Progress in the
Penal System (PIPS)

1.3 Prison for punishment or rehabilitation? (2020)

The Covid-19 pandemic placed severe restrictions on the whole population,[28] with settings ranging from luxury cruise ships to people’s own homes compared with prison. However, such comparisons fail to comprehend the deprivation of liberty as experienced by men, women and children in penal detention. They do not consider the lack of agency, autonomy, and contact with the outside world that is inherent (although not inevitably so) in penal detention. As highlighted by the WHO:

“People in prisons and other places of detention are already deprived of their liberty and may react differently to further restrictive measures imposed upon them.” [29]
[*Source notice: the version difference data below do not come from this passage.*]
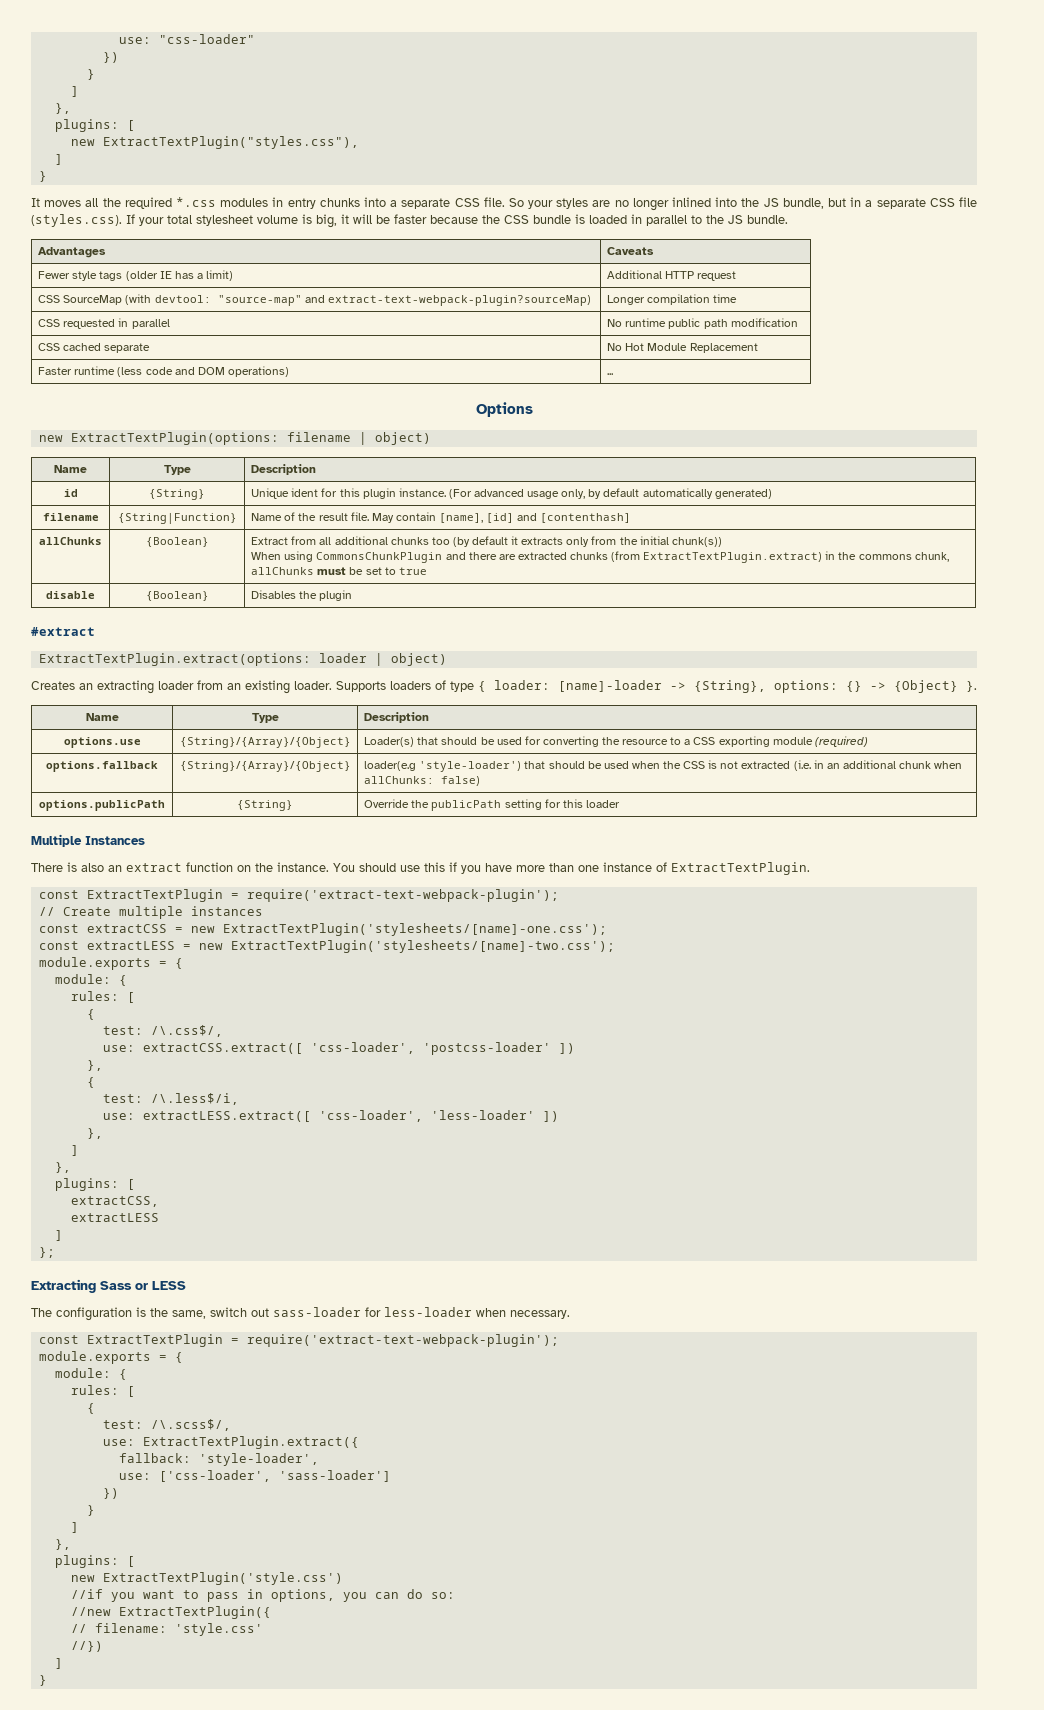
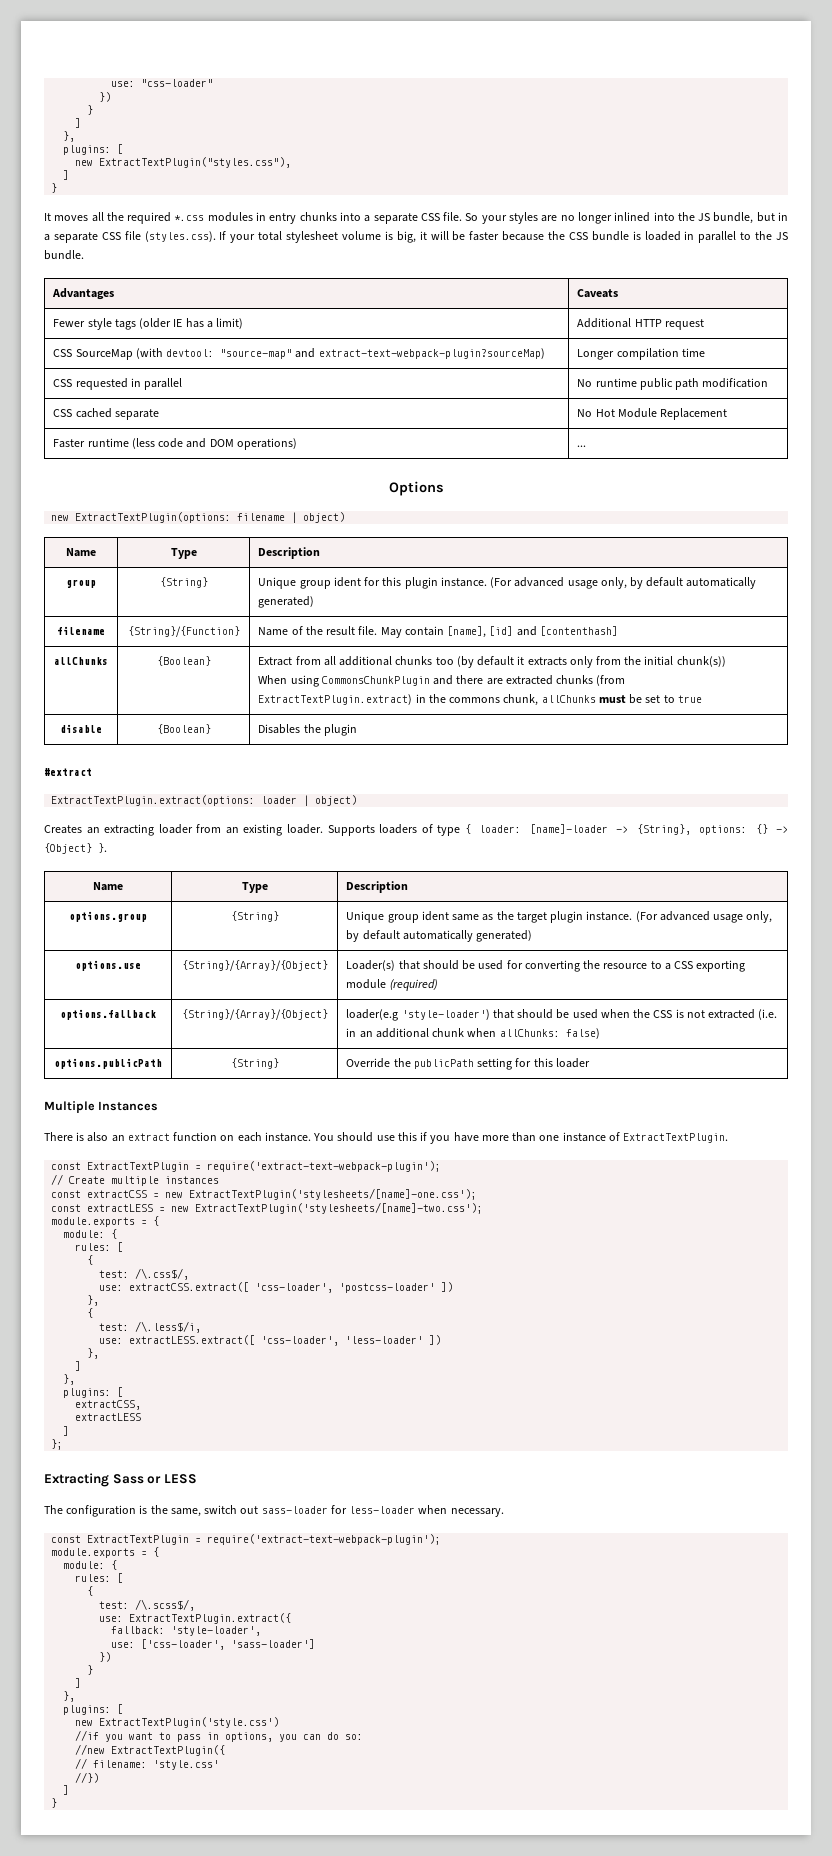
- id | {String} | Unique ident for this plugin instance. (For advanced usage only, by default automatically generated)
+ group | {String} | Unique group ident for this plugin instance. (For advanced usage only, by default automatically generated)
- filename | {String|Function} | Name of the result file. May contain [name], [id] and [contenthash]
+ filename | {String}/{Function} | Name of the result file. May contain [name], [id] and [contenthash]
+ options.group | {String} | Unique group ident same as the target plugin instance. (For advanced usage only, by default automatically generated)
- There is also an extract function on the instance.
+ There is also an extract function on each instance.

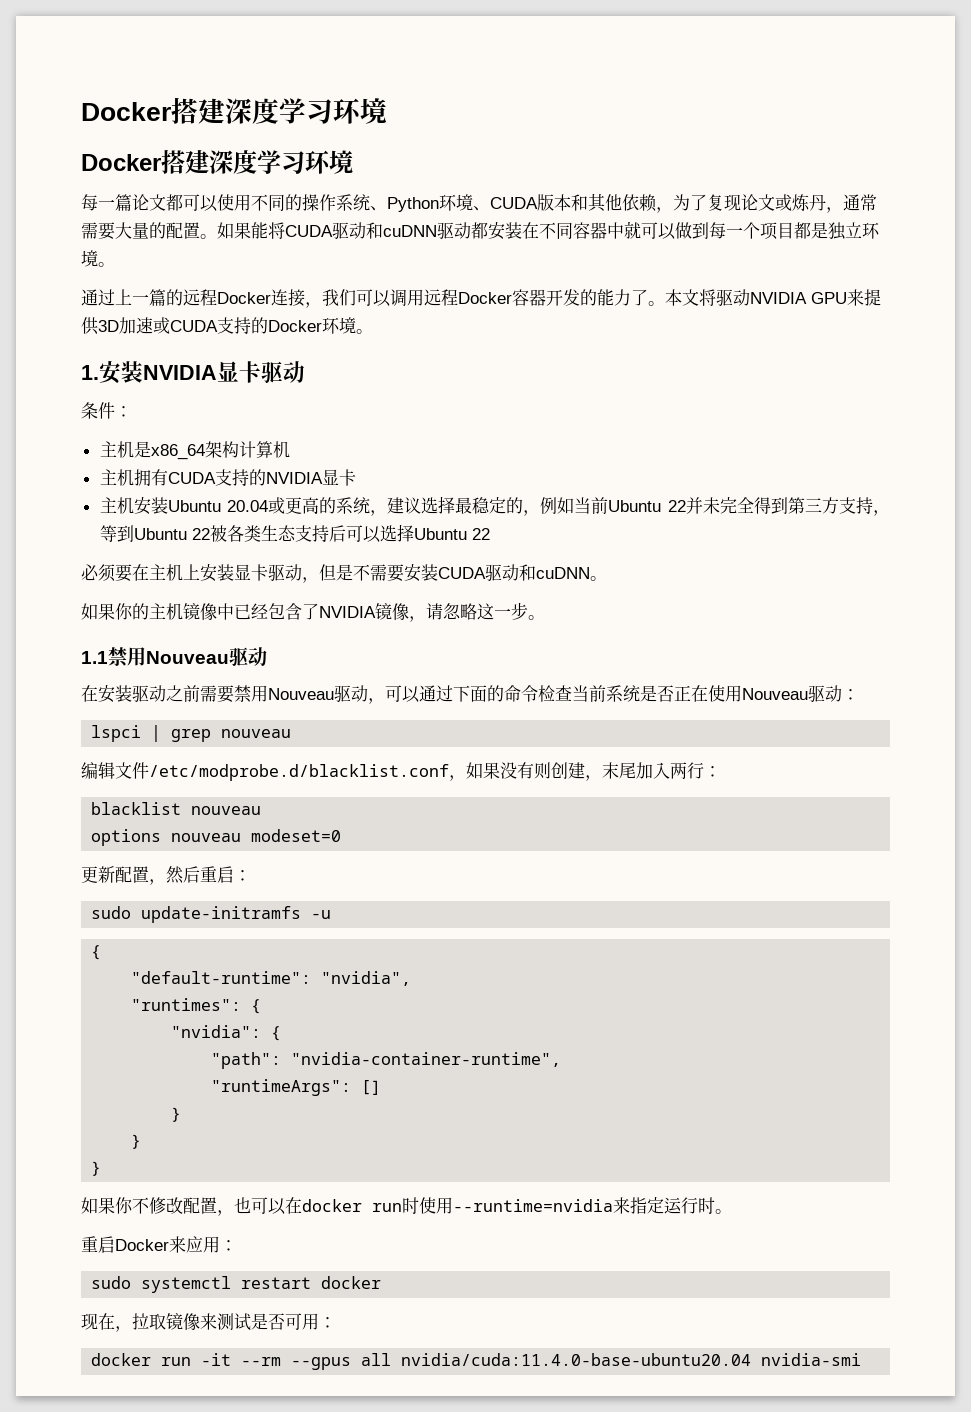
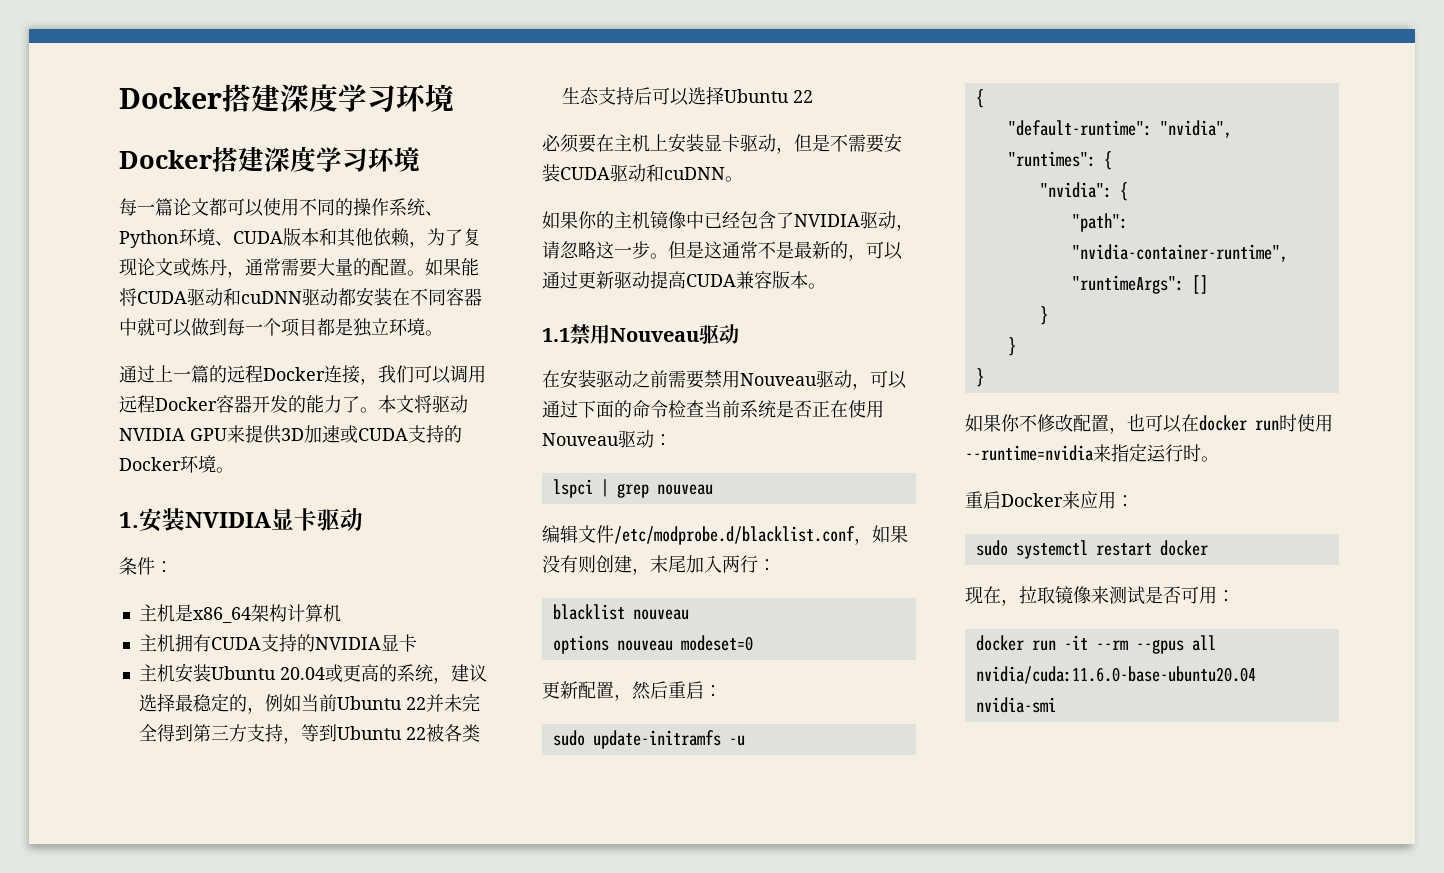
- 如果你的主机镜像中已经包含了NVIDIA镜像，请忽略这一步。
+ 如果你的主机镜像中已经包含了NVIDIA驱动，请忽略这一步。但是这通常不是最新的，可以通过更新驱动提高CUDA兼容版本。
- docker run -it --rm --gpus all nvidia/cuda:11.4.0-base-ubuntu20.04 nvidia-smi
+ docker run -it --rm --gpus all nvidia/cuda:11.6.0-base-ubuntu20.04 nvidia-smi

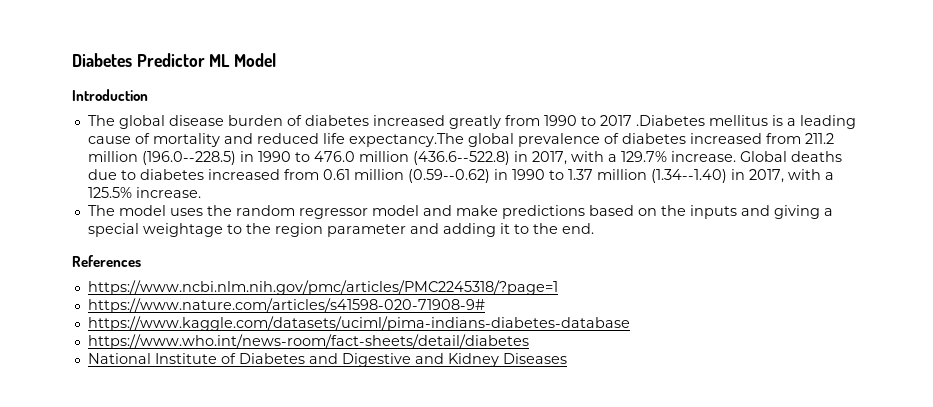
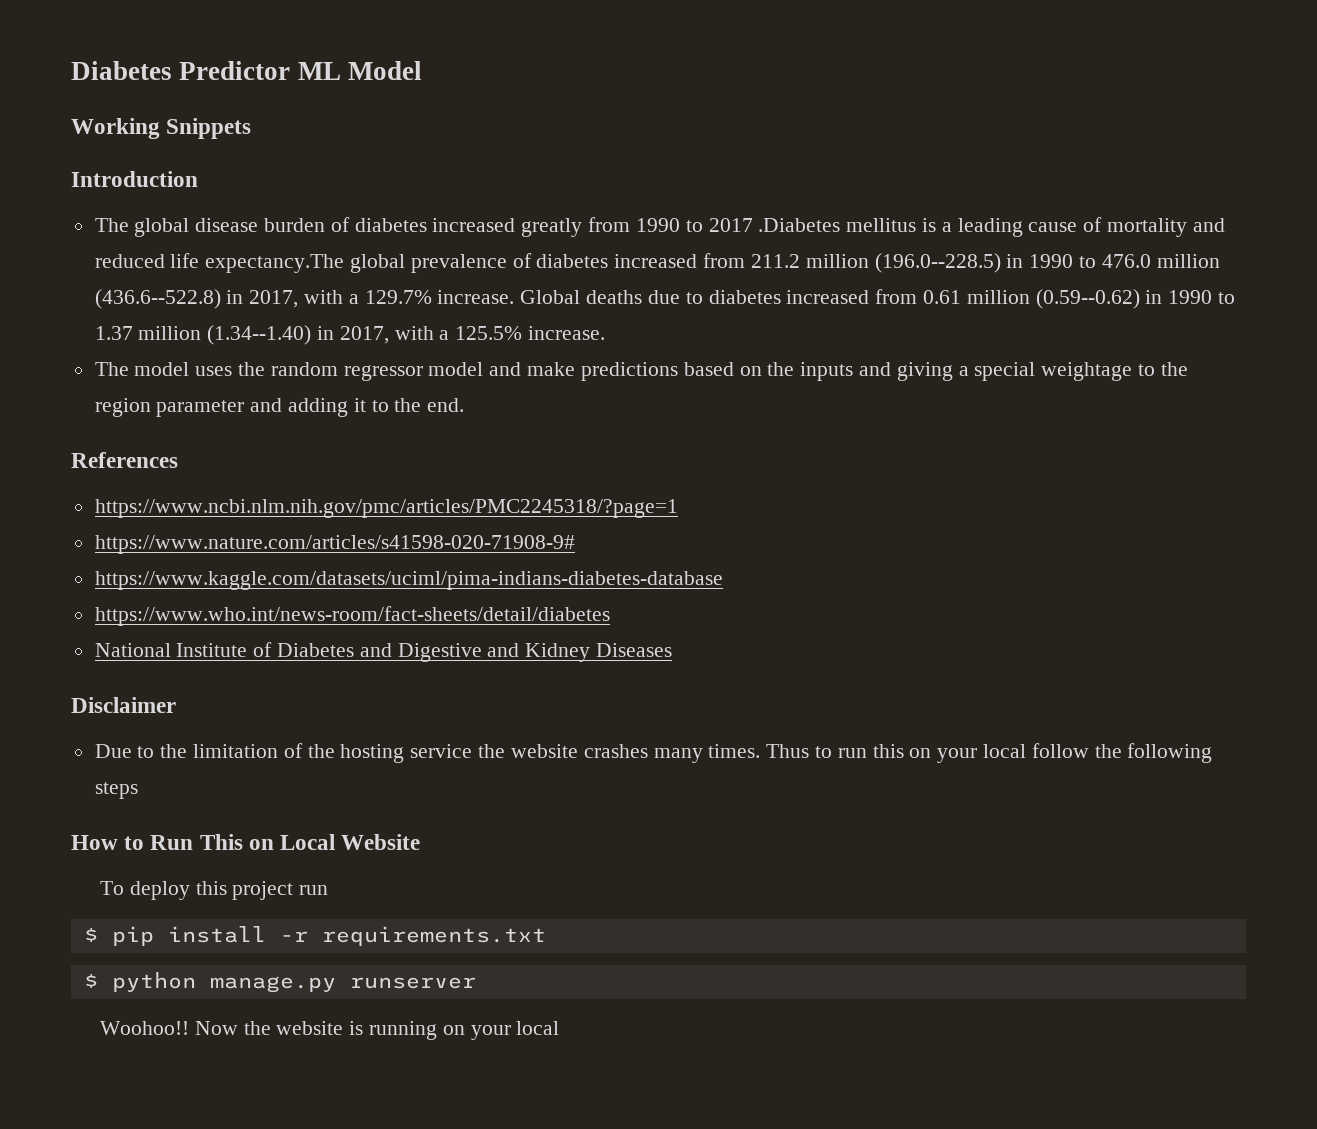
+ Working Snippets
+ Disclaimer
+ Due to the limitation of the hosting service the website crashes many times. Thus to run this on your local follow the following steps
+ How to Run This on Local Website
+ To deploy this project run
+ $ pip install -r requirements.txt
+ $ python manage.py runserver
+ Woohoo!! Now the website is running on your local

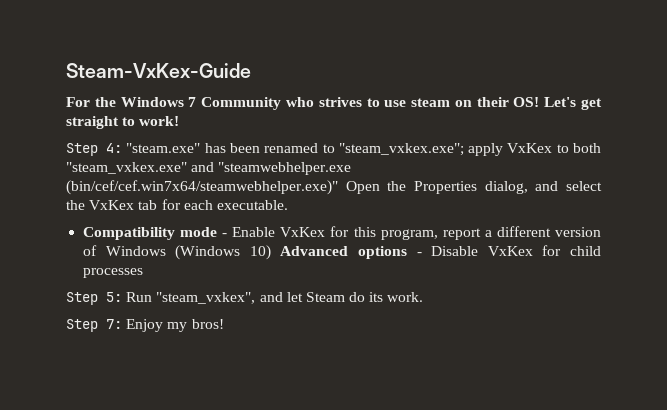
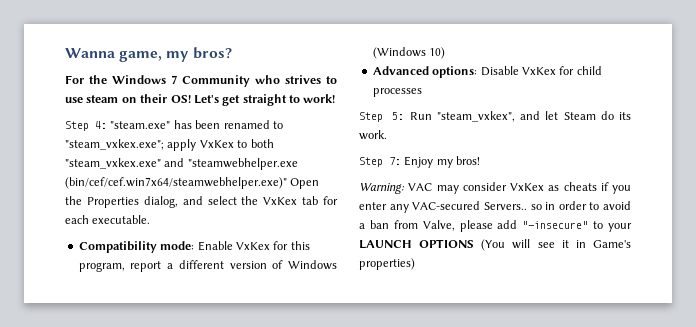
- Steam-VxKex-Guide
+ Wanna game, my bros?
- Compatibility mode - Enable VxKex for this program, report a different version of Windows (Windows 10) Advanced options - Disable VxKex for child processes
+ Compatibility mode: Enable VxKex for this program, report a different version of Windows (Windows 10)
+ Advanced options: Disable VxKex for child processes
+ Warning: VAC may consider VxKex as cheats if you enter any VAC-secured Servers.. so in order to avoid a ban from Valve, please add "-insecure" to your LAUNCH OPTIONS (You will see it in Game's properties)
Severely reduced contact with families and community; lack of purposeful activity, including very limited access to education, work, training and other regimes; long hours spent in cells with little access to exercise and fresh air; and increased levels of anxiety and other mental health difficulties have all compounded the “pains of imprisonment”.[30] Men and women detained in prison during the pandemic have received a level of punishment that could not have been anticipated in their initial sentencing. Indeed, some court cases in England, Wales and Scotland have taken into account the impact of Covid-19 restrictions as a relevant factor in sentencing.[31] However, there has been a notable absence of debate on this issue in Ireland. Given that the principle of proportionality is the cornerstone of Irish sentencing law,[32] and that harsher punishment has been served during the pandemic than intended by the sentencing Courts, consideration should now be given to reducing sentences, for example through increased remission.[33]

It remains the case that the punitive nature of imprisonment has been intensified during the pandemic, while its rehabilitative purpose has been significantly eroded by virtue of the imposition of Covid-19 restrictions.